I'm looking for feedback on the opening section of my novel. A lot of people have looked at it and I got a few sparse notes but I had one recent viewer that had an issue with almost every line. I was so thrown by the reaction that I'm now second guessing my ability to string a sentence together or construct a scene at all. Wondering if people here will have similar reactions.

https://docs.google.com/document/d/1yQn0Ehp2HM11BlNUr5eNojWZnkl61siqKHi1Qas7ea8/edit?usp=sharing

Feel free to comment on the doc or quote sections here, though as I just learned trying to copy from Google Docs into a forum post leads to very strange formatting issues.
I'll also take a look at the next few things posted in this thread that people are looking for feedback on, as long as they're not too many pages.

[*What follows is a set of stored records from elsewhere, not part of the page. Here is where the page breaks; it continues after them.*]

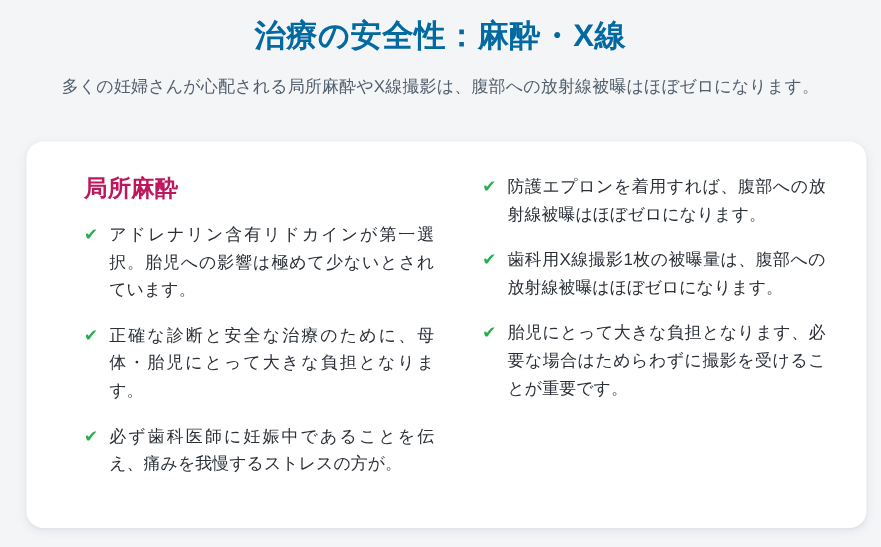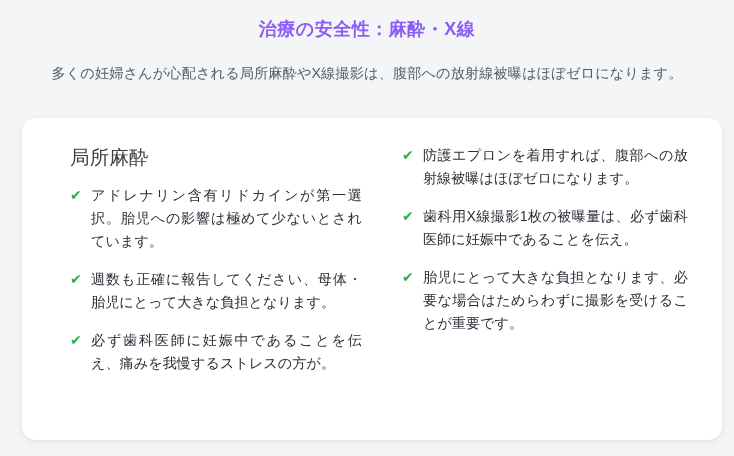"治療の安全性：麻酔・X線" .page-title { color: #8b5cf6 -> #0369a1; font-size: 18px -> 26px }
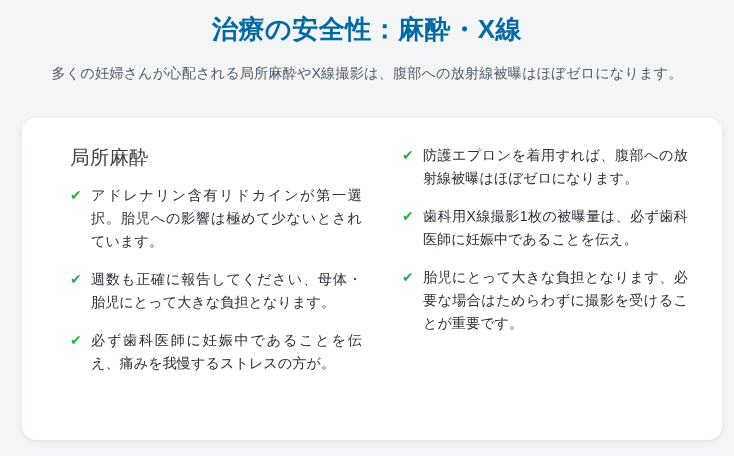"局所麻酔" .column-heading { color: #404040 -> #be185d; font-weight: normal -> bold }
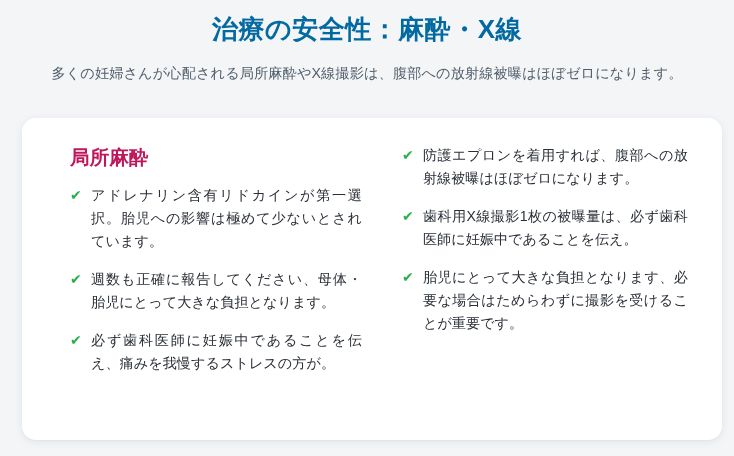"歯科用X線撮影1枚の被曝量は、必ず歯科医師に妊娠中であることを伝え。" span.bullet-text { text: 必ず歯科医師に妊娠中であることを伝え -> 腹部への放射線被曝はほぼゼロになります }
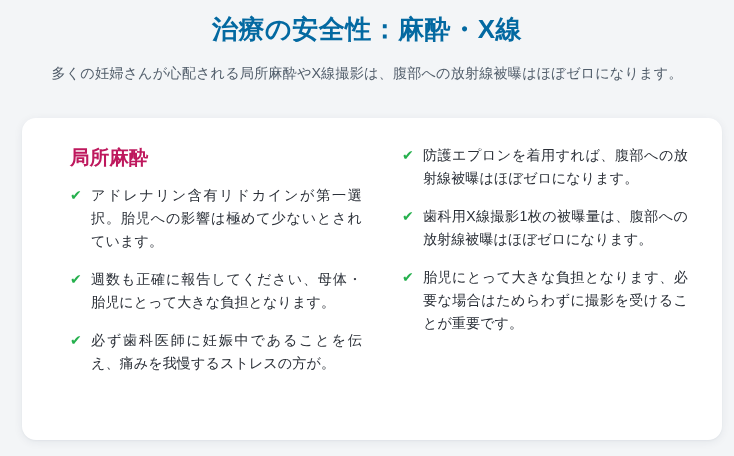"週数も正確に報告してください、母体・胎児にとって大きな負担となります。" span.bullet-text { text: 週数も正確に報告してください -> 正確な診断と安全な治療のために }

Just threw my crit in the doc as well. I did a few line-by-lines and then an overall at the bottom. You've got a good grip on your protagonist and his conflict and it came across well, so that's the bulk of the hard poo poo out of the way. Now you can focus on all the boring stuff, like verb choices and sentence order.

As for the recent crit bringing you down, I just went through something similar and I know how much it sucks. I got through it by reminding myself that a) the person took the time to critique, and that's absolutely better than someone not caring about the story enough to say anything, and b) some people's critique style is focused strictly on pointing out problems, rather than highlighting both what works and what doesn't. And that's okay! Strangely enough, there are people in this world who really want to have their flaws pointed out in excruciating detail, which is why the subreddit /r/roastme exists. For others, this isn't particularly helpful, and they need some positivity in the mix too. That's why /r/getmotivated exists. Those groups couldn't be more different, yet each one has millions of followers. Point is, it takes all kinds of make a world, and even your harshest critic can be trying to help you in their own way.

having said all that, i still hate getting harsh crits, and i for sure stay up all night thinking about them as i take sad pics of myself in animal crossing. such is life...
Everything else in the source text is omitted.